----- Information given -----

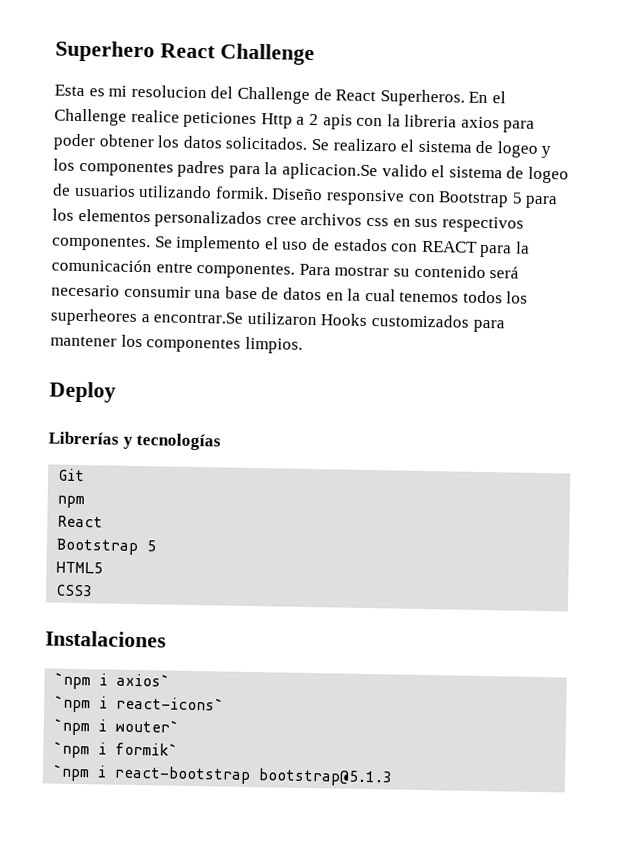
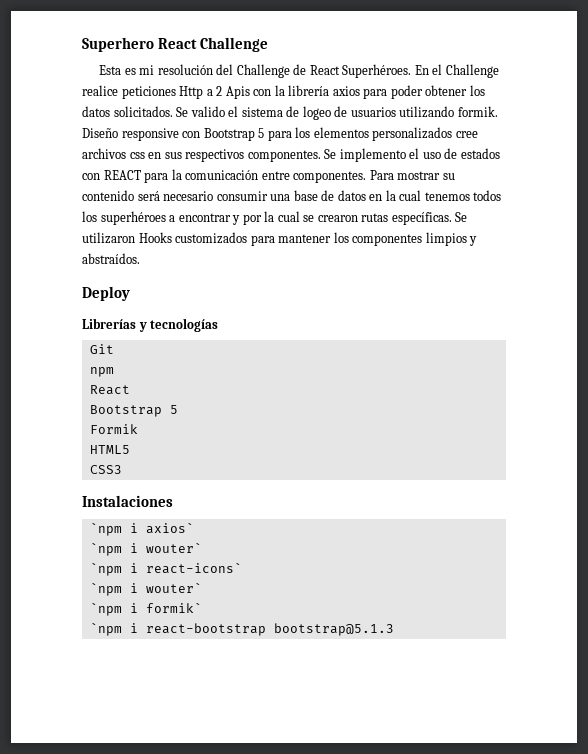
[130,84,207,99] resolucion -> [157,64,213,75] resolución
[379,89,465,107] Superheros. -> [342,64,412,78] Superhéroes.
[322,114,353,130] apis -> [225,86,250,99] Apis
[404,114,458,128] libreria -> [288,85,330,96] librería
[332,138,552,159] [53,158,378,181] realizaro el sistema de logeo y los componentes padres para la aplicacion.Se -> (189, 112) none
[50,308,244,326] superheores a encontrar.Se -> [100,211,468,225] superhéroes a encontrar y por la cual se crearon rutas específicas. Se
[244,336,303,354] limpios. -> [425,232,478,246] [82,253,140,264] limpios y abstraídos.
(158, 546) none -> [89,424,138,434] // Formik
(171, 680) none -> [89,542,202,556] // `npm i wouter`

-----

Task objective. All entries need repeating exactly, but without the pictures.

Answer to this exercise.
[130,84,207,99] resolucion -> [157,64,213,75] resolución
[379,89,465,107] Superheros. -> [342,64,412,78] Superhéroes.
[322,114,353,130] apis -> [225,86,250,99] Apis
[404,114,458,128] libreria -> [288,85,330,96] librería
[332,138,552,159] [53,158,378,181] realizaro el sistema de logeo y los componentes padres para la aplicacion.Se -> (189, 112) none
[50,308,244,326] superheores a encontrar.Se -> [100,211,468,225] superhéroes a encontrar y por la cual se crearon rutas específicas. Se
[244,336,303,354] limpios. -> [425,232,478,246] [82,253,140,264] limpios y abstraídos.
(158, 546) none -> [89,424,138,434] // Formik
(171, 680) none -> [89,542,202,556] // `npm i wouter`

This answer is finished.